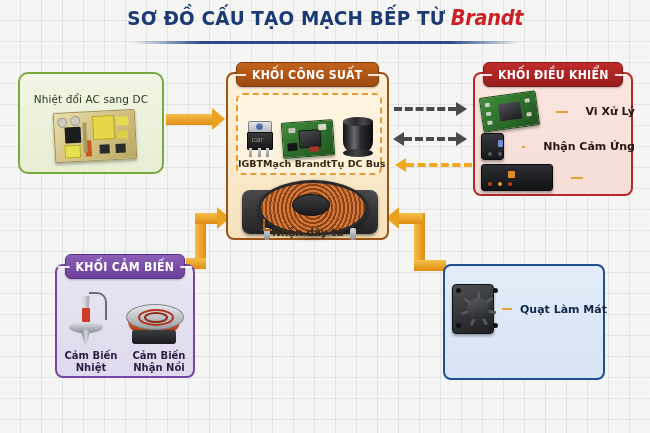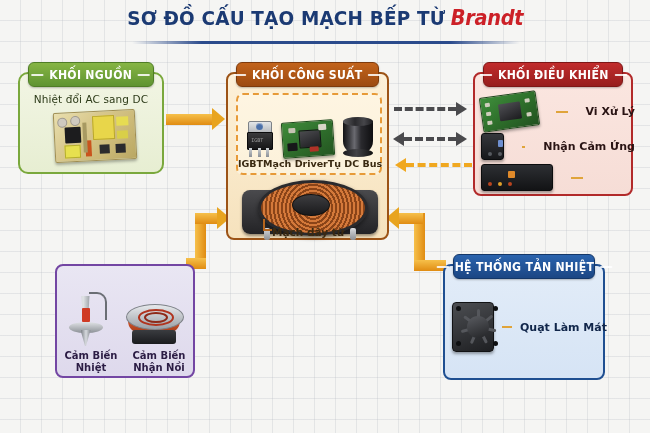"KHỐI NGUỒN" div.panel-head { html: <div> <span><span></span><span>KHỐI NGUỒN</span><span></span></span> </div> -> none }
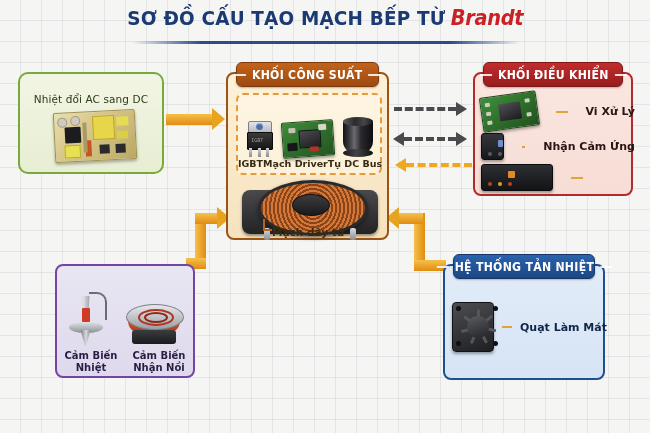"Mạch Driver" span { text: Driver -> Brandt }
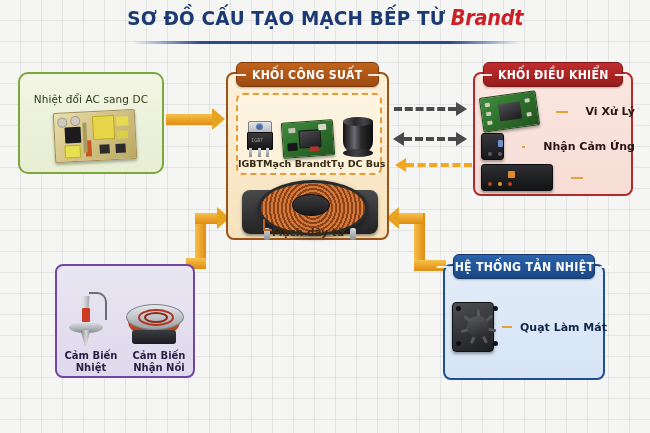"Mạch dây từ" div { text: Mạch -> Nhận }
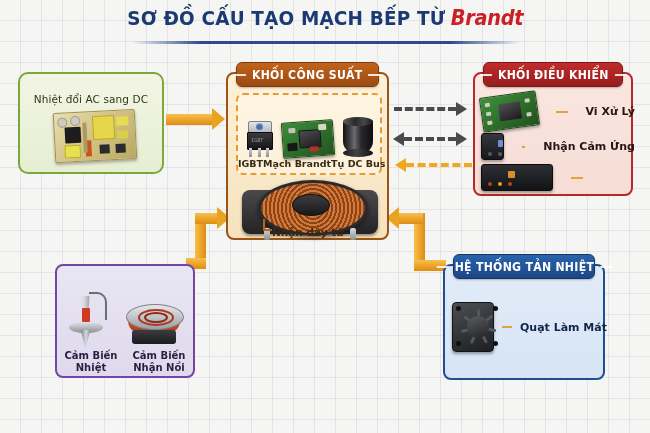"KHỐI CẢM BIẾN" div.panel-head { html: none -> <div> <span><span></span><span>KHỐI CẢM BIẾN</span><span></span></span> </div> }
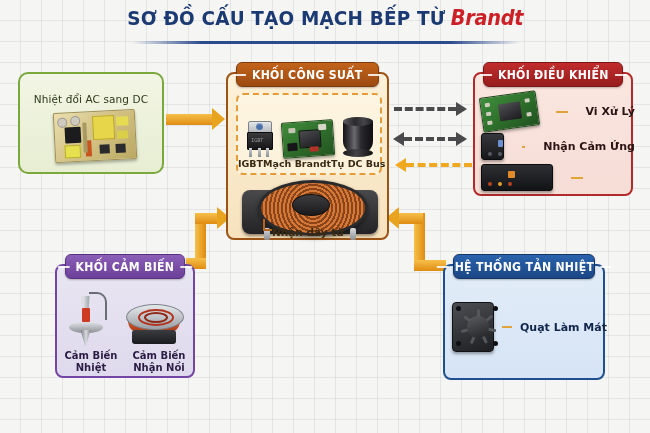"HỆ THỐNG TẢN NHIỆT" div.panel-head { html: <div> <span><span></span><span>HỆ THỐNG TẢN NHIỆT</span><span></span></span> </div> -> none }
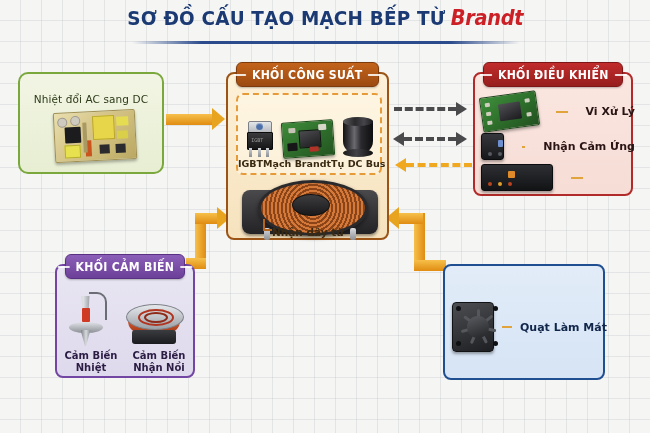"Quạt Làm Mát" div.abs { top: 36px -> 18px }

####

• **PROBLEM DETAILS**
Nothing but the lines from the line containing "html: none ->" through the last line of the records above should be written out, exactly and without the pictures.

• **TASK RESULT**
"KHỐI CẢM BIẾN" div.panel-head { html: none -> <div> <span><span></span><span>KHỐI CẢM BIẾN</span><span></span></span> </div> }
"HỆ THỐNG TẢN NHIỆT" div.panel-head { html: <div> <span><span></span><span>HỆ THỐNG TẢN NHIỆT</span><span></span></span> </div> -> none }
"Quạt Làm Mát" div.abs { top: 36px -> 18px }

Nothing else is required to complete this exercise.